(Change detection outputs)
"""

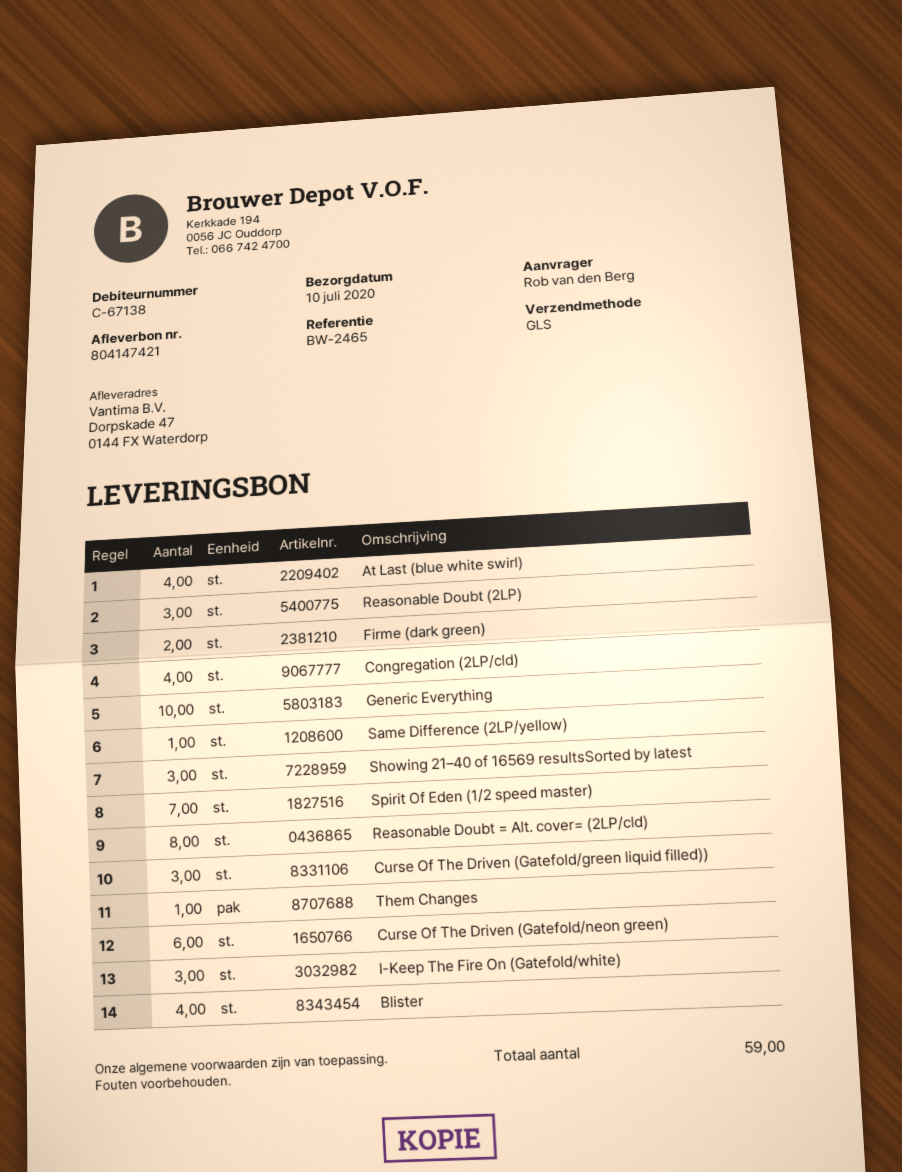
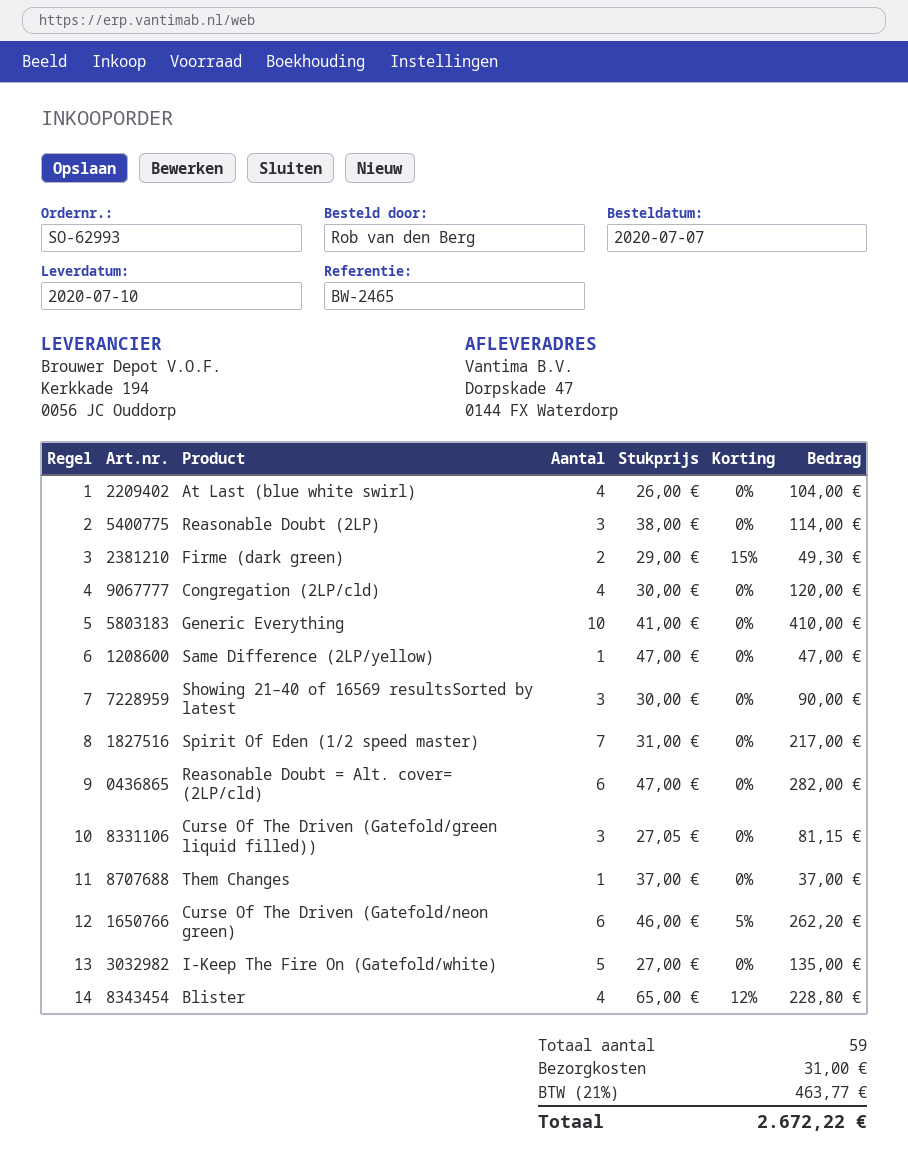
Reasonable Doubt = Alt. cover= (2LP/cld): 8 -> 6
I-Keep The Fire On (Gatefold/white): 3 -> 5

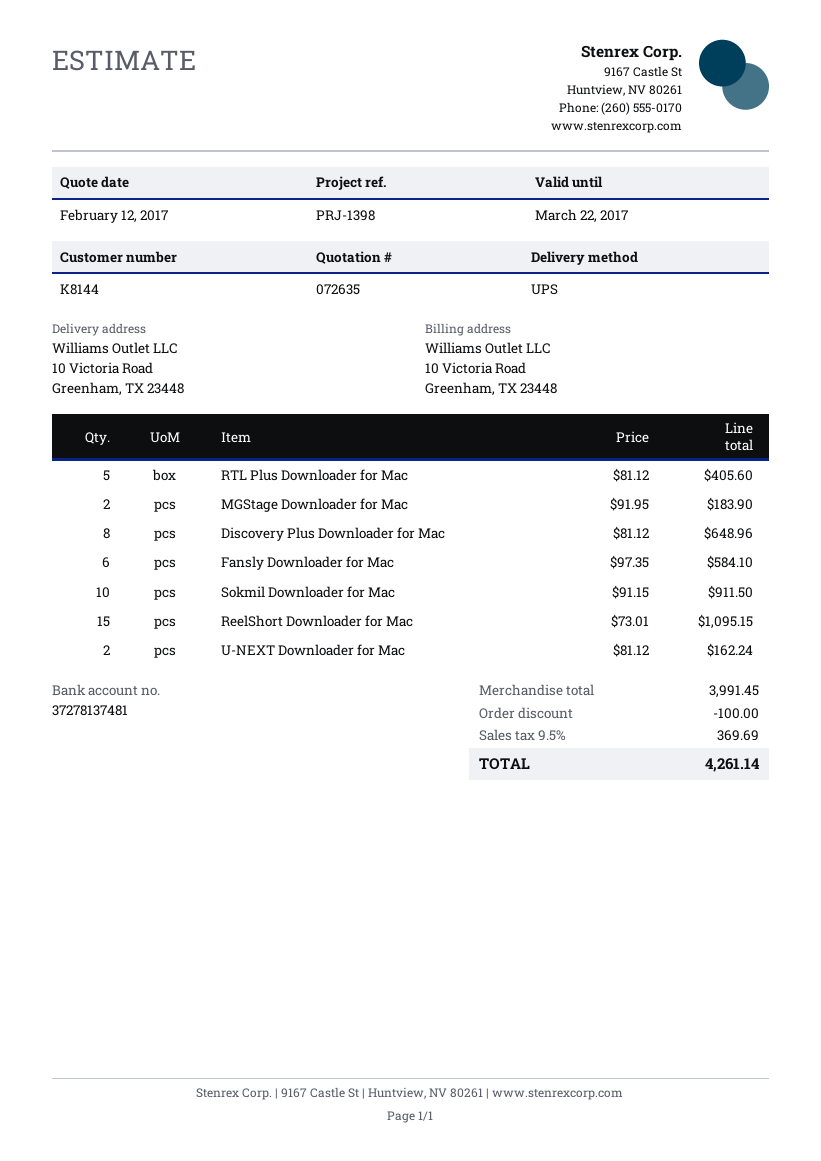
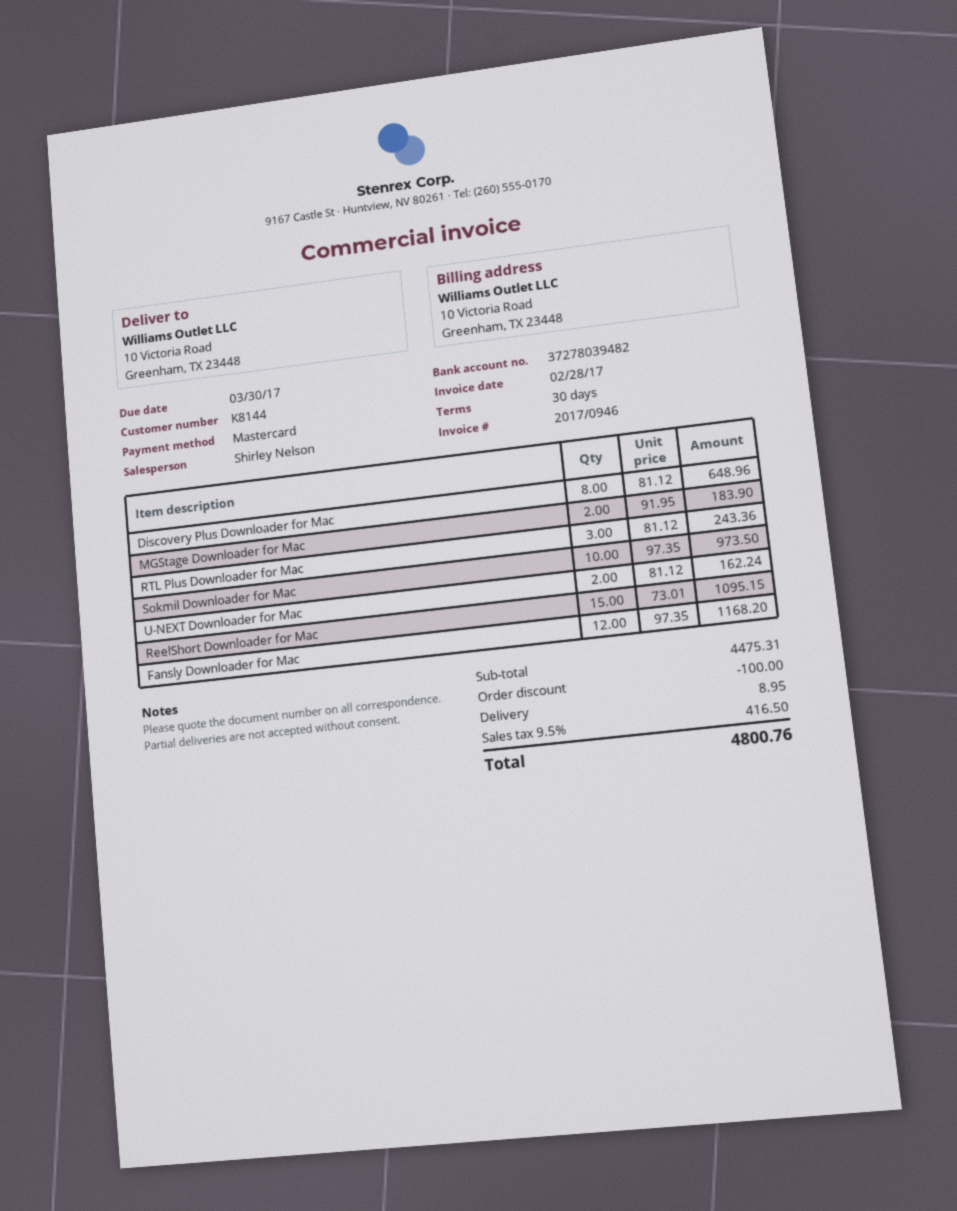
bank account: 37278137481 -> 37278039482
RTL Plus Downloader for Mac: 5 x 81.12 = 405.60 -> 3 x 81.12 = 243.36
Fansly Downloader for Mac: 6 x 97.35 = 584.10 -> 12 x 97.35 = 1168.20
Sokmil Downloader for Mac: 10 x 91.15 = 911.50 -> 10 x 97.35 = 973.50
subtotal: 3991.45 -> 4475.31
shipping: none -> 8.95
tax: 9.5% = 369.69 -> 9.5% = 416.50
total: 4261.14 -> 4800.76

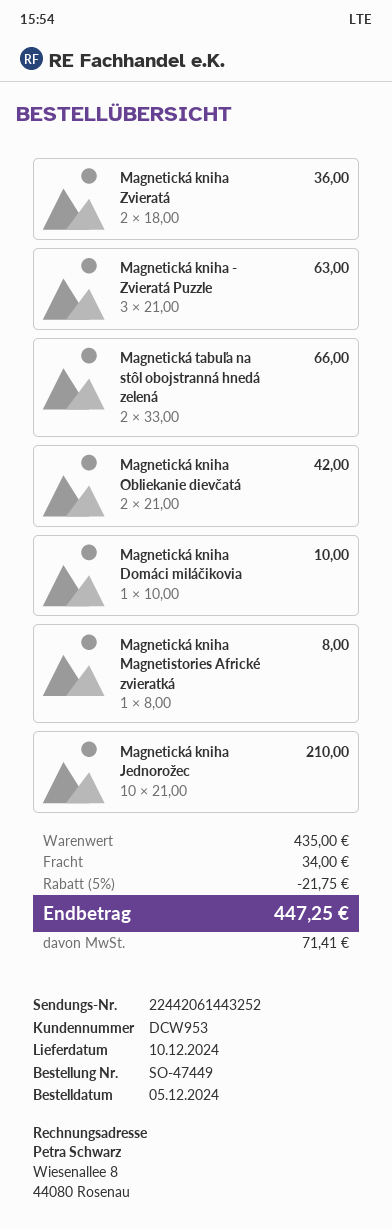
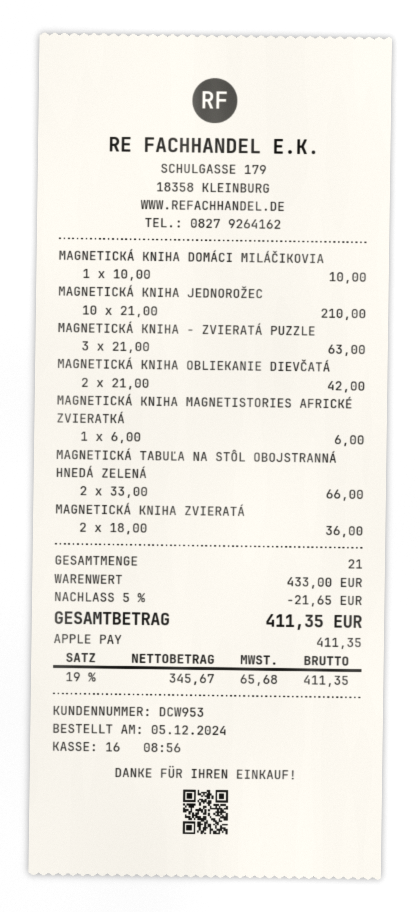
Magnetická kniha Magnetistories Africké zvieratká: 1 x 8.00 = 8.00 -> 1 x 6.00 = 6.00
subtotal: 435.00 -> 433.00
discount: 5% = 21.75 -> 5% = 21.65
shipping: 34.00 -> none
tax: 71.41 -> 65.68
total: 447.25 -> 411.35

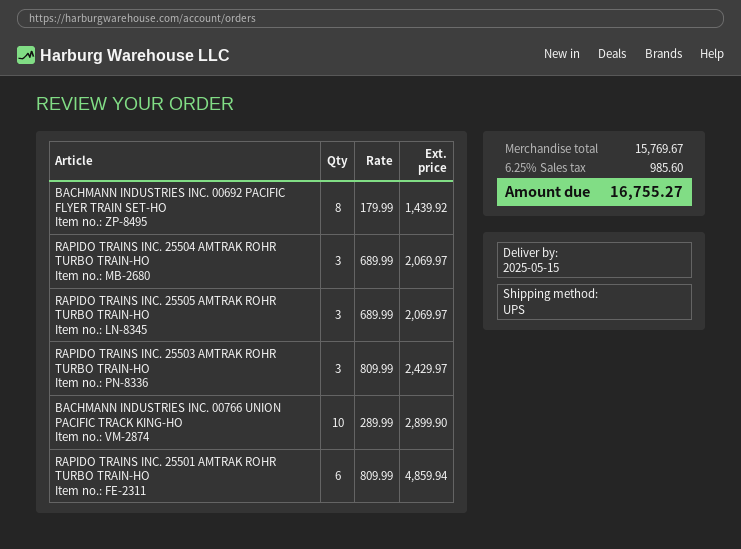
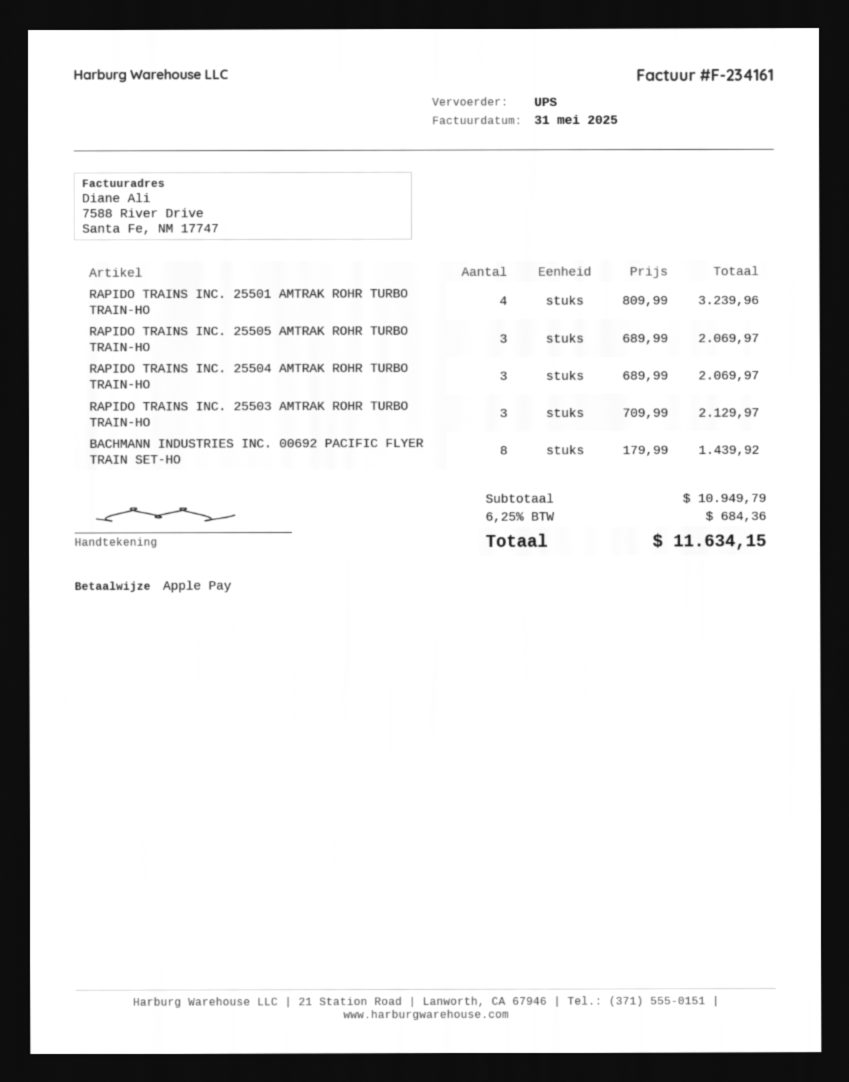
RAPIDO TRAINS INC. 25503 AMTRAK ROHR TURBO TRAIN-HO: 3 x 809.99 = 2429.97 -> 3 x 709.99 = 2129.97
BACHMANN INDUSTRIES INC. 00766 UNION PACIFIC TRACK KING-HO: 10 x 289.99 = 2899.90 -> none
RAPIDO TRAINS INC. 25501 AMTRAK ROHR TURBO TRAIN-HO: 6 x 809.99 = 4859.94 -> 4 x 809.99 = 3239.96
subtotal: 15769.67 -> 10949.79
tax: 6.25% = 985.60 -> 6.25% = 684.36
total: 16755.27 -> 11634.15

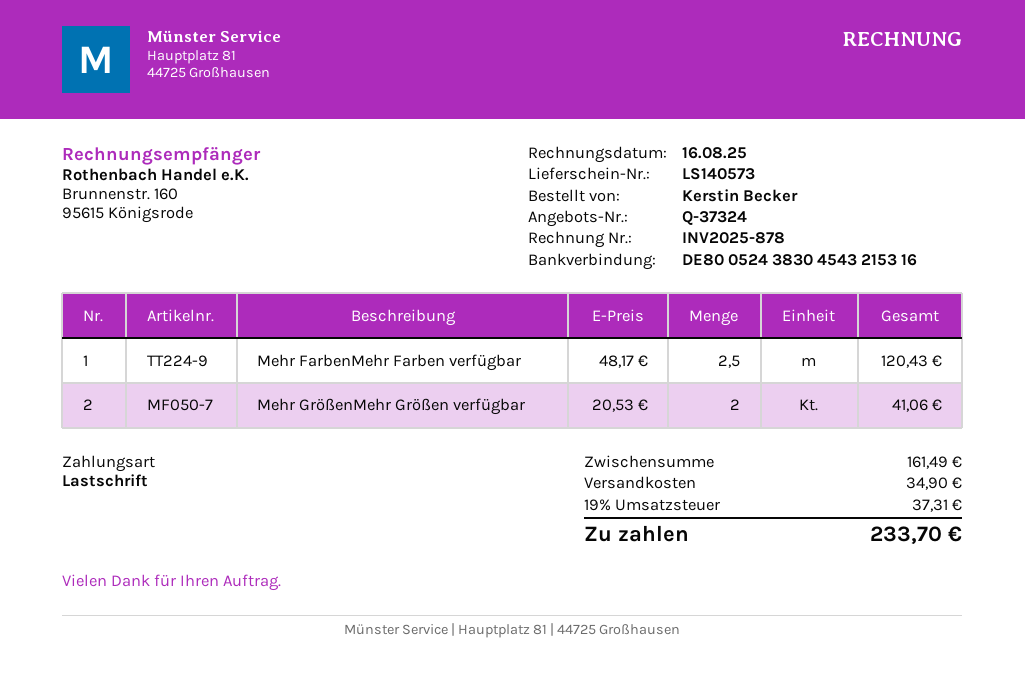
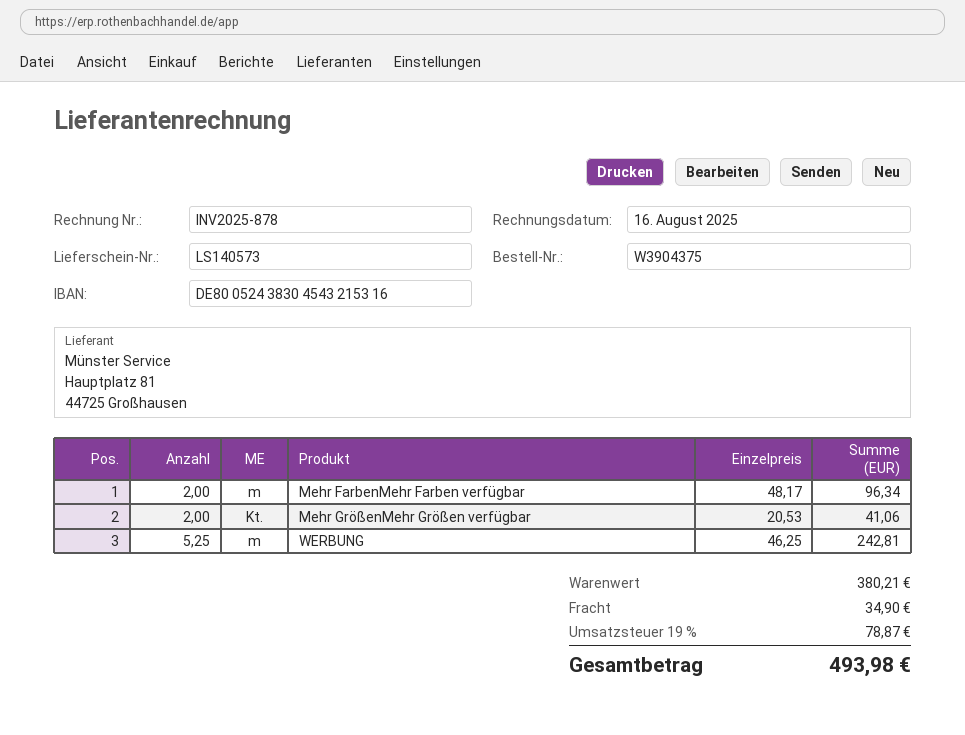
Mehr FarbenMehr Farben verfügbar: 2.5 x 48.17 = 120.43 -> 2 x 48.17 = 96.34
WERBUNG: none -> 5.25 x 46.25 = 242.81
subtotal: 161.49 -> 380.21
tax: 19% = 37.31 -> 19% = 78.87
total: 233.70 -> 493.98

"""

Would you copy all lines in the records where the string "shipping" appears?

### [ANSWER TO THIS PROBLEM]
shipping: none -> 8.95
shipping: 34.00 -> none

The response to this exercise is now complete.